Files: - Create: src/archetype/app/experiment_service.py - Modify: src/archetype/app/orchestrator.py - Test: tests/app/test_experiment_service.py

  • [ ] Step 1: Write the failing test
from archetype.app.experiment_service import ExperimentService


async def test_service_keeps_only_when_result_improves_frontier():
    service = ExperimentService(...)
    outcome = await service.run_experiment(...)
    assert outcome.decision in {"kept", "discarded", "crashed"}
  • [ ] Step 2: Run test to verify it fails

Run: uv run pytest tests/app/test_experiment_service.py -v Expected: FAIL because the coordination service does not exist.

  • [ ] Step 3: Write minimal implementation
class ExperimentService:
    async def run_experiment(self, request):
        session = await self.git_runtime.materialize(request.git_request)
        run = self._start_run(...)
        result = await self._execute_run(...)
        return self._finalize(...)

Use this service to:

  • create experiment/run records
  • invoke the transactional git adapter
  • execute a bounded run
  • emit a result
  • apply keep/discard/crash transition rules

Prefer small helper methods over a monolithic coordinator.
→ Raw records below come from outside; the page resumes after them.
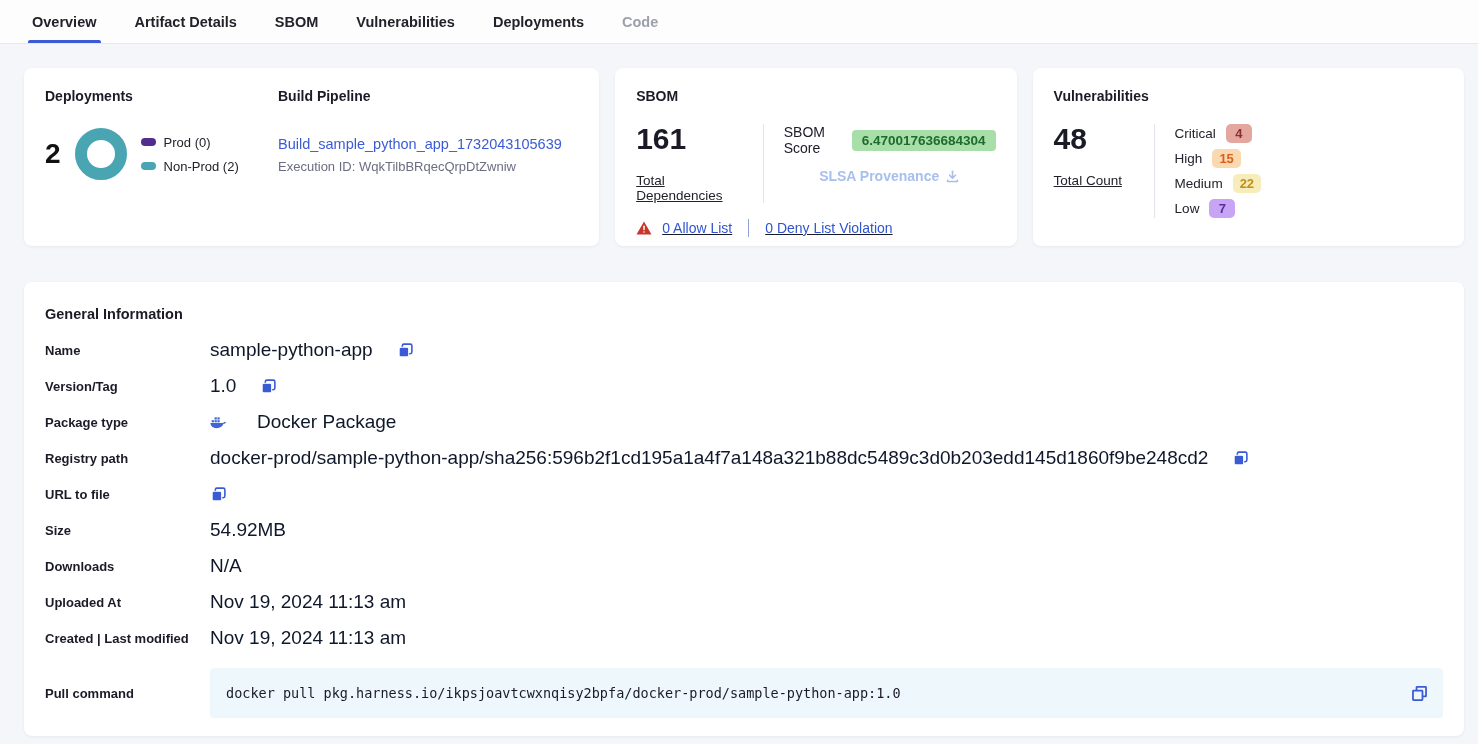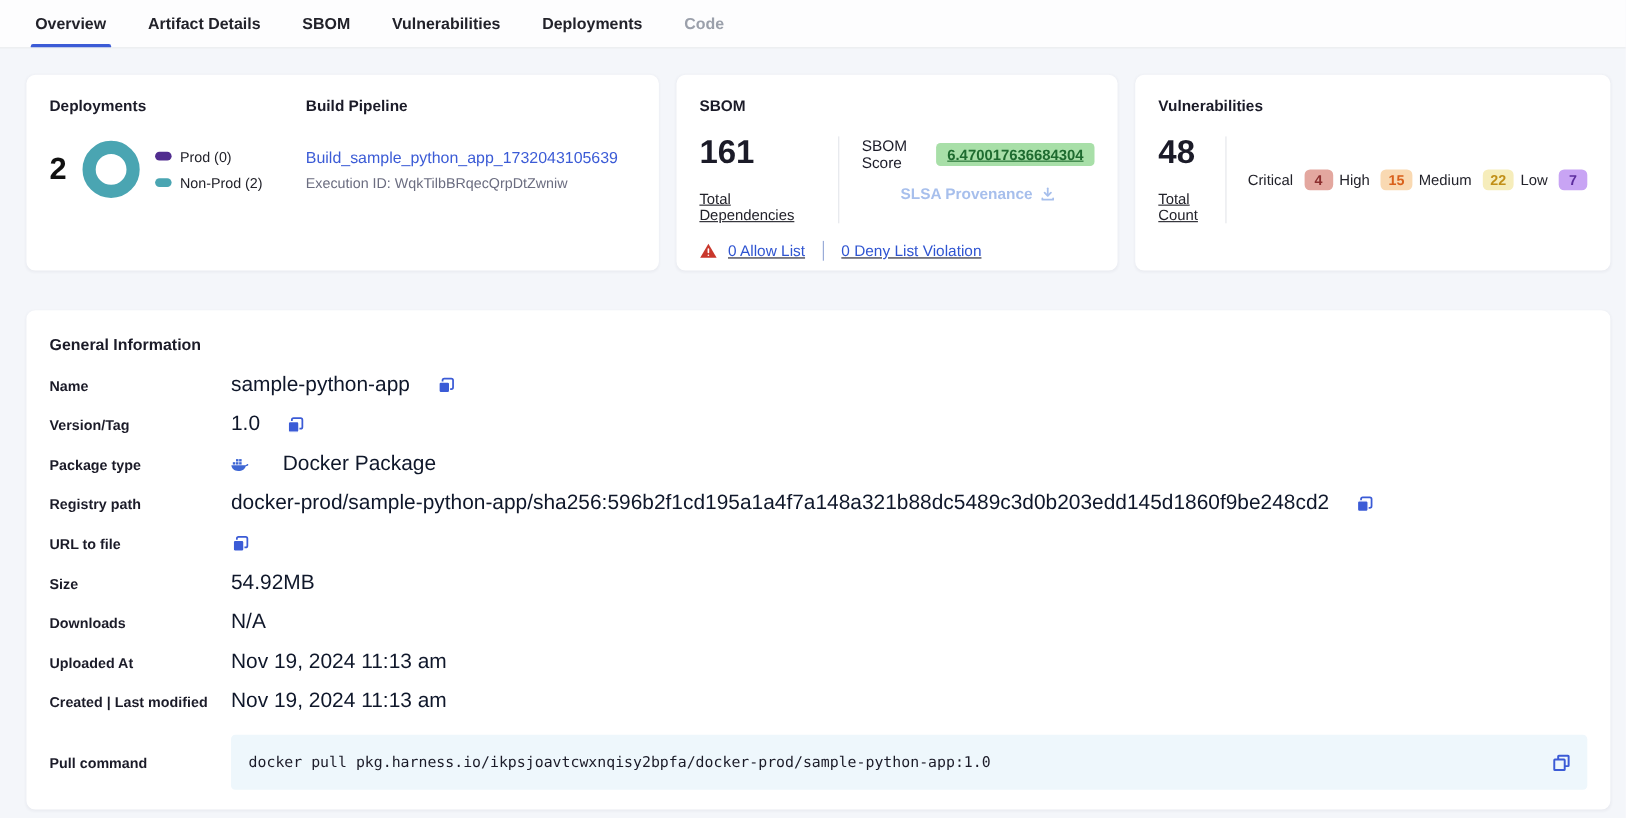--- a/index.html
+++ b/index.html
@@ -92,31 +92,30 @@
   .sbom-right { padding-top: 2px; }
   .score-row { display: flex; align-items: center; gap: 10px; }
   .score-label { font-size: 14px; color: #1b1b28; }
   .score-pill {
     background: #a8dfa8;
     color: #1e6b2f;
     font-size: 13.5px;
     font-weight: 600;
     padding: 3px 10px;
     border-radius: 4px;
-    text-decoration: underline;
   }
   .slsa-row { margin-top: 12px; display: flex; align-items: center; gap: 6px; justify-content: center; }
   .slsa-link { font-size: 14px; font-weight: 700; color: #a7bfec; cursor: pointer; text-decoration: none; }
   .sbom-bottom { display: flex; align-items: center; margin-top: 16px; gap: 10px; text-decoration: underline; }
   .blue-link { font-size: 14px; color: #2f54d1; text-decoration: none; cursor: pointer; }
   .mini-vdiv { width: 1px; height: 18px; background: #8fa3d4; margin: 0 6px; }
 
   .card-vuln { width: 432px; }
   .vuln-mid { display: flex; margin-top: 18px; }
-  .sev-list { display: flex; flex-direction: row; gap: 6px; padding-top: 2px; }
+  .sev-list { display: flex; flex-direction: column; gap: 6px; padding-top: 2px; }
   .sev-row { display: flex; align-items: center; gap: 10px; font-size: 13.5px; color: #22222a; }
   .sev-badge {
     min-width: 26px;
     text-align: center;
     font-size: 13px;
     font-weight: 600;
     padding: 2px 7px;
     border-radius: 5px;
   }
   .sev-critical { background: #e3a79f; color: #8b2e2e; }

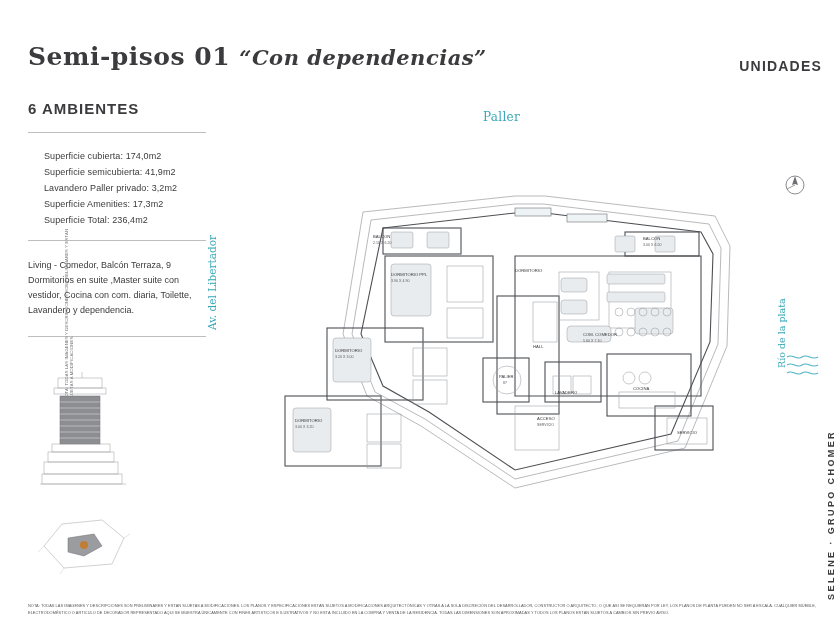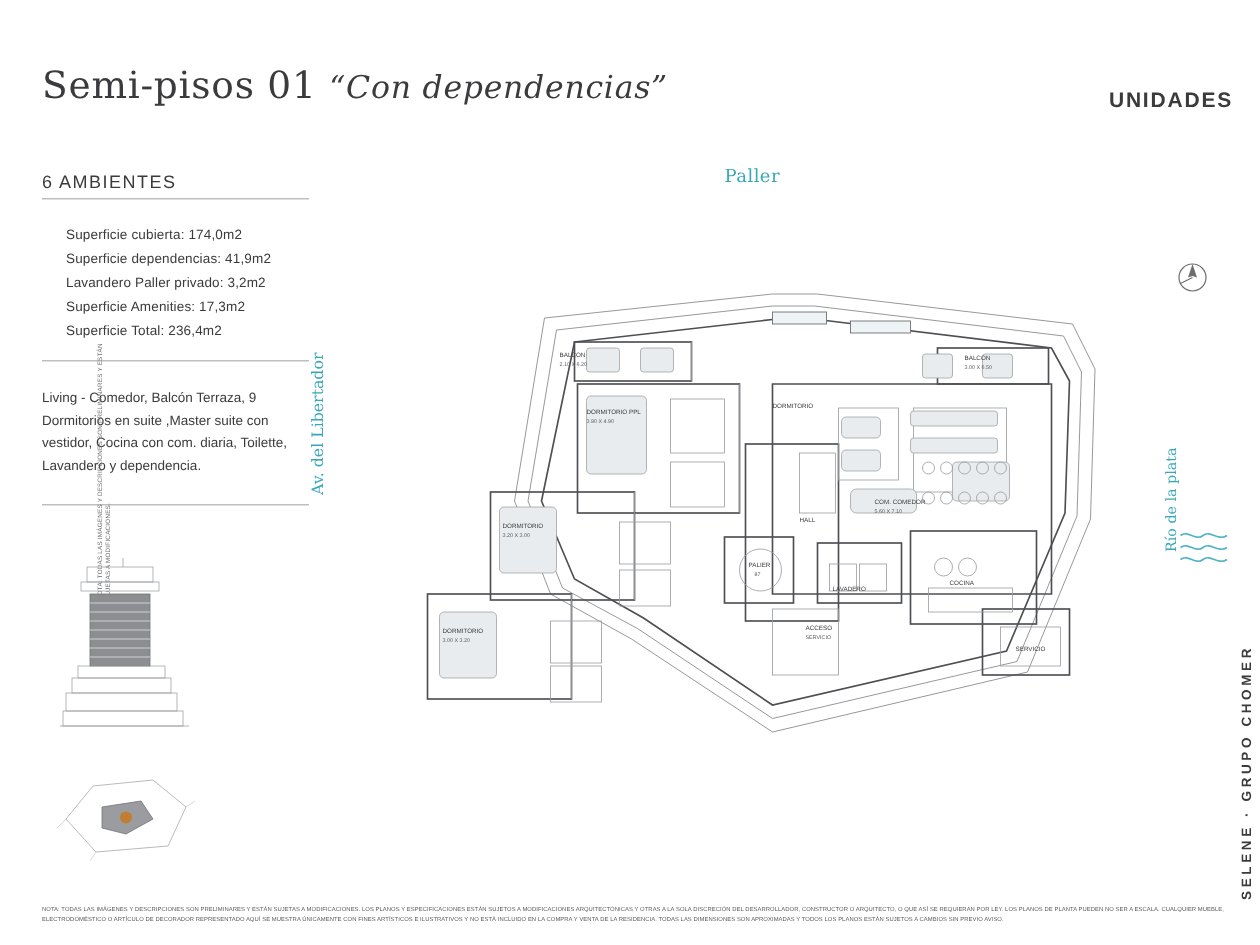--- a/index.html
+++ b/index.html
@@ -23,21 +23,21 @@
   
   .title-block {
     position: absolute;
     left: 28px;
     top: 42px;
     width: 420px;
   }
   .title-main {
     font-family: "DejaVu Serif", serif;
     font-size: 25px;
-    font-weight: 400;
+    font-weight: 700;
     letter-spacing: .5px;
     color: #3b3a3c;
     white-space: nowrap;
   }
   .title-main .num {
     font-size: 25px;
   }
   .title-main .quote {
     font-size: 21px;
     font-style: italic;
@@ -56,23 +56,23 @@
     font-size: 14px;
     font-weight: bold;
     letter-spacing: 1.2px;
     color: #3b3a3c;
   }
 
   
   .ambientes {
     position: absolute;
     left: 28px;
-    top: 114px;
-    font-size: 12px;
-    font-weight: normal;
+    top: 100px;
+    font-size: 15px;
+    font-weight: bold;
     letter-spacing: 1px;
     color: #3b3a3c;
   }
   .rule {
     position: absolute;
     left: 28px;
     width: 178px;
     height: 1px;
     background: #bcbec0;
   }
@@ -230,21 +230,21 @@
   </div>
   <div class="unidades">UNIDADES</div>
 
   <div class="ambientes">6 AMBIENTES</div>
   <div class="rule rule-1"></div>
   <div class="rule rule-2"></div>
   <div class="rule rule-3"></div>
 
   <div class="surfaces">
     <div>Superficie cubierta: 174,0m2</div>
-    <div>Superficie dependencias: 41,9m2</div>
+    <div>Superficie semicubierta: 41,9m2</div>
     <div>Lavandero Paller privado: 3,2m2</div>
     <div>Superficie Amenities: 17,3m2</div>
     <div class="total">Superficie Total: 236,4m2</div>
   </div>
 
   <div class="description">Living - Comedor, Balcón Terraza, 9 Dormitorios en suite ,Master suite con vestidor, Cocina con com. diaria, Toilette, Lavandero y dependencia.</div>
 
   <div class="vert-note">NOTA: TODAS LAS IMÁGENES Y DESCRIPCIONES SON PRELIMINARES Y ESTÁN SUJETAS A MODIFICACIONES.</div>
   <div class="brand-vert">SELENE · GRUPO CHOMER</div>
  • [ ] Step 4: Run test to verify it passes

Run: uv run pytest tests/app/test_experiment_service.py -v Expected: PASS

  • [ ] Step 5: Commit
git add tests/app/test_experiment_service.py src/archetype/app/experiment_service.py src/archetype/app/orchestrator.py
git commit -m "feat: add experiment orchestration service"

Task 5: Add a reference AutoResearch loop

Files: - Create: examples/autoresearch_loop.py - Test: tests/integration/test_autoresearch_loop.py

  • [ ] Step 1: Write the failing test
async def test_autoresearch_loop_uses_tracked_branch_head(tmp_path):
    # Arrange a tiny fake repo and a mocked run executor
    # Assert that only improved experiments advance the frontier
    ...
  • [ ] Step 2: Run test to verify it fails

Run: uv run pytest tests/integration/test_autoresearch_loop.py -v Expected: FAIL because the reference loop does not exist yet.
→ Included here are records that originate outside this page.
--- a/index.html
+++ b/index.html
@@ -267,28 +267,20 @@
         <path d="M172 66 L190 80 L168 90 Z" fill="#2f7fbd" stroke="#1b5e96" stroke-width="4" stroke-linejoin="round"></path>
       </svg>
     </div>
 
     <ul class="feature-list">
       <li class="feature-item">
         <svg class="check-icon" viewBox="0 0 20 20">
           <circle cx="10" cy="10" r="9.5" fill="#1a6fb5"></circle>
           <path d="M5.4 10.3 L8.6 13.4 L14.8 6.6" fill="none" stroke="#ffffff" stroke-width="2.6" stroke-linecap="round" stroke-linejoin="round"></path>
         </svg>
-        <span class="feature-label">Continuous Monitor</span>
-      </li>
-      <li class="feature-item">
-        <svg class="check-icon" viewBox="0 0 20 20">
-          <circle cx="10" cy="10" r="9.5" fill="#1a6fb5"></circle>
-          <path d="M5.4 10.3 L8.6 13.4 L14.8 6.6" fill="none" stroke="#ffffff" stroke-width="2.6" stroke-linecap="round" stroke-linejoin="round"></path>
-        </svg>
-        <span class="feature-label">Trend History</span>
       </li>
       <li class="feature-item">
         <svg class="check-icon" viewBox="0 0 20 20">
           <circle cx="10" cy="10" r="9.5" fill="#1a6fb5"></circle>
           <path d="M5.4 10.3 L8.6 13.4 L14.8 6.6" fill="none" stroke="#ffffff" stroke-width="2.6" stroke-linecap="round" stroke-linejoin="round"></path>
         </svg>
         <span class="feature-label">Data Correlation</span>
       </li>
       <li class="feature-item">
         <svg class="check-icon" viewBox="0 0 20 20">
  • [ ] Step 3: Write minimal implementation
async def run_forever(service, branch_head, proposer):
    while True:
        request = await proposer.next_experiment(branch_head)
        outcome = await service.run_experiment(request)
        if outcome.decision == "kept":
            branch_head = outcome.branch_head

Keep this as a reference controller, not a framework singleton. It should demonstrate the intended semantics without overfitting the core.

  • [ ] Step 4: Run test to verify it passes

Run: uv run pytest tests/integration/test_autoresearch_loop.py -v Expected: PASS

  • [ ] Step 5: Commit
git add tests/integration/test_autoresearch_loop.py examples/autoresearch_loop.py
git commit -m "feat: add autoresearch reference controller"
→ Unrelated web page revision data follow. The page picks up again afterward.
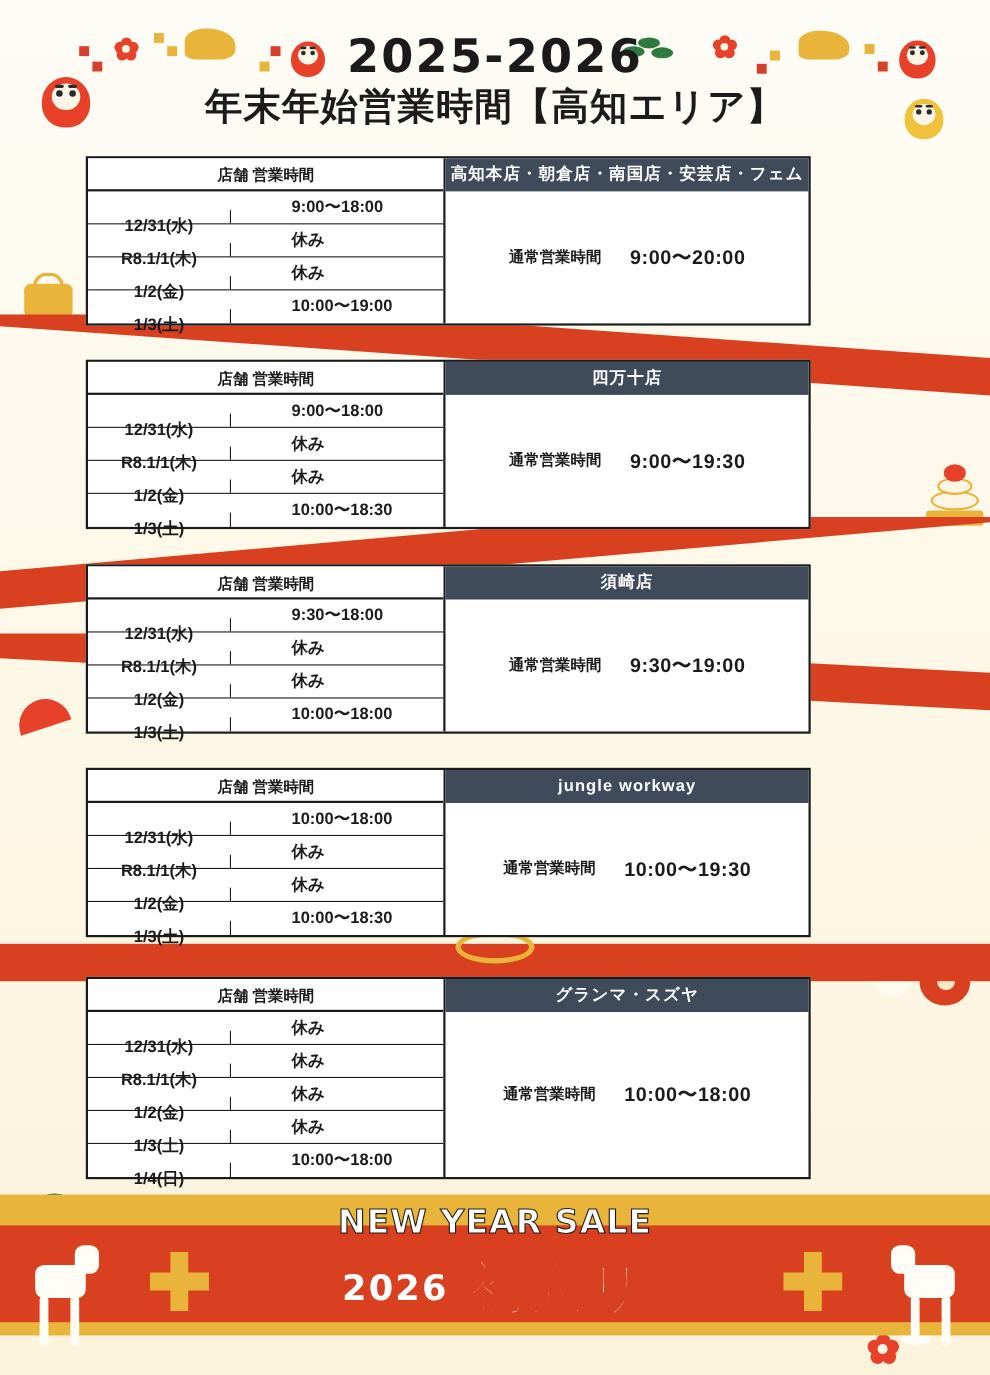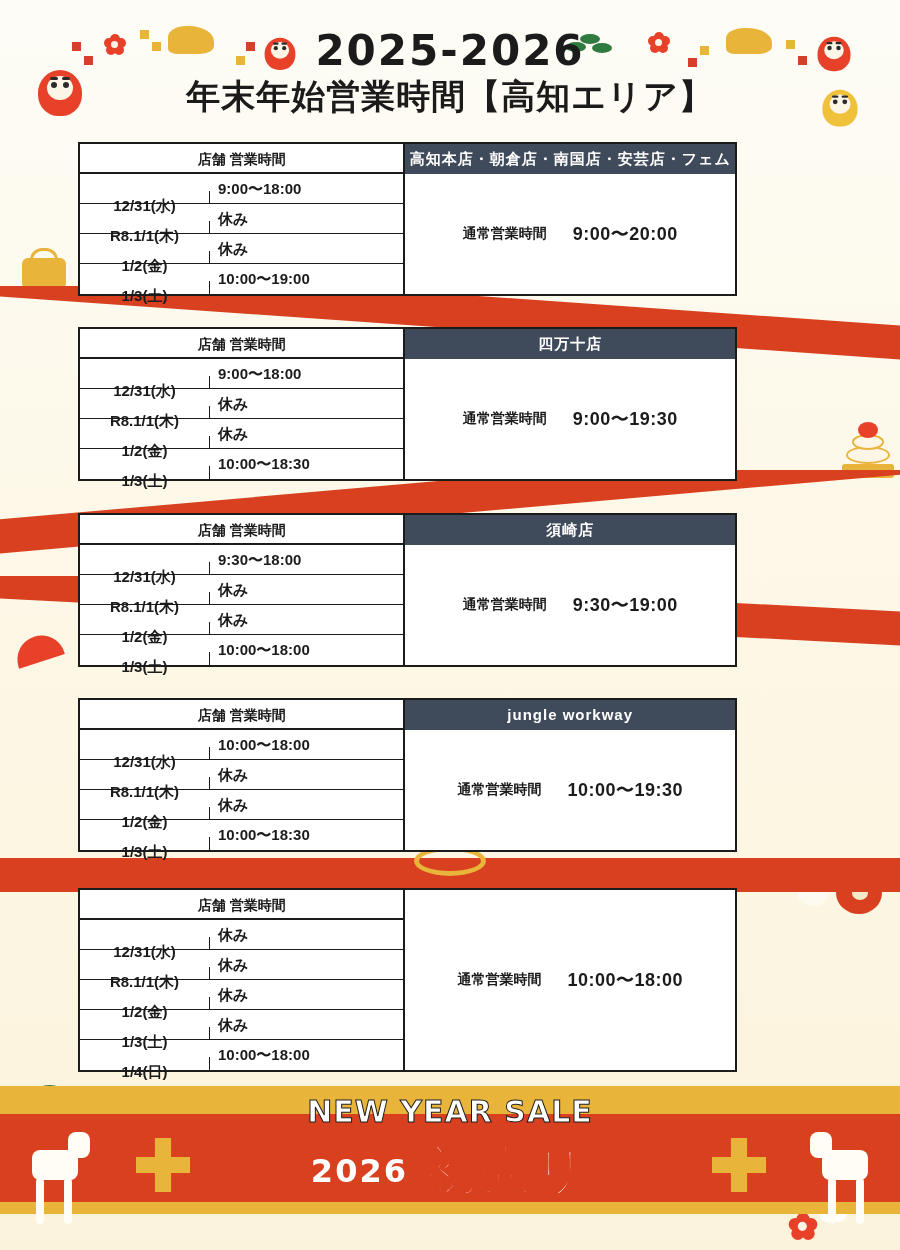--- a/index.html
+++ b/index.html
@@ -89,21 +89,21 @@
   .lrow { display:flex; height:30px; border-bottom:1px solid #1b1b1b; }
   .lrow:last-child { border-bottom:none; }
   .lrow .d {
     width:130px; text-align:center; line-height:30px;
     font-size:15px; font-weight:bold; color:#1b1b1b;
     border-right:1px solid #1b1b1b;
     margin-top:17px;
   }
   .lrow .t {
     flex:1; line-height:30px; padding-left:8px;
-    font-size:15px; font-weight:bold; color:#1b1b1b;
+    font-size:15px; font-weight:bold; color:#1b1b1b;margin-left:47px;
   }
 
   .rhead {
     height:30px; line-height:30px; text-align:center;
     background:#3f4a5a; color:#ffffff; font-size:15px; font-weight:bold;
     letter-spacing:1px;
   }
   .rbody {
     flex:1; display:flex; align-items:center; justify-content:center;
     gap:26px; padding:0 10px;
@@ -424,20 +424,21 @@
         <div class="lrow">
           <div class="d">1/3(土)</div>
           <div class="t">休み</div>
         </div>
         <div class="lrow">
           <div class="d">1/4(日)</div>
           <div class="t">10:00〜18:00</div>
         </div>
       </div>
       <div class="right-col">
+        <div class="rhead">グランマ・スズヤ</div>
         <div class="rbody">
           <span class="lbl">通常営業時間</span>
           <span class="val">10:00〜18:00</span>
         </div>
       </div>
     </div>
   </div>
 
 <div class="footer">
   <div class="band"></div>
Chunk 4: Verify And Document

Task 6: Verify the new surface end to end

Files: - Modify: README.md - Modify: docs/guide/index.md - Test: tests/app/ - Test: tests/integration/test_autoresearch_loop.py

  • [ ] Step 1: Write the failing test
def test_readme_examples_match_public_api():
    # Smoke test imported symbols and example snippets
    ...
  • [ ] Step 2: Run test to verify it fails

Run: uv run pytest tests/app/ tests/integration/test_autoresearch_loop.py -v Expected: At least one failure until the docs and public API are aligned.

  • [ ] Step 3: Write minimal implementation
# Update docs to describe:
# - tracked branch head
# - experiment/run/result state machine
# - app-layer transactional git adapter
# - reference autoresearch controller

Document the boundary clearly:

  • core/ remains untouched
  • app/ owns git-native experiment orchestration
  • the reference controller is a concrete implementation of the framework, not the framework itself

  • [ ] Step 4: Run test to verify it passes

Run: uv run pytest tests/app/ tests/integration/test_autoresearch_loop.py -v Expected: PASS

  • [ ] Step 5: Commit
git add README.md docs/guide/index.md tests/app tests/integration/test_autoresearch_loop.py
git commit -m "docs: add git-native experiment orchestration guide"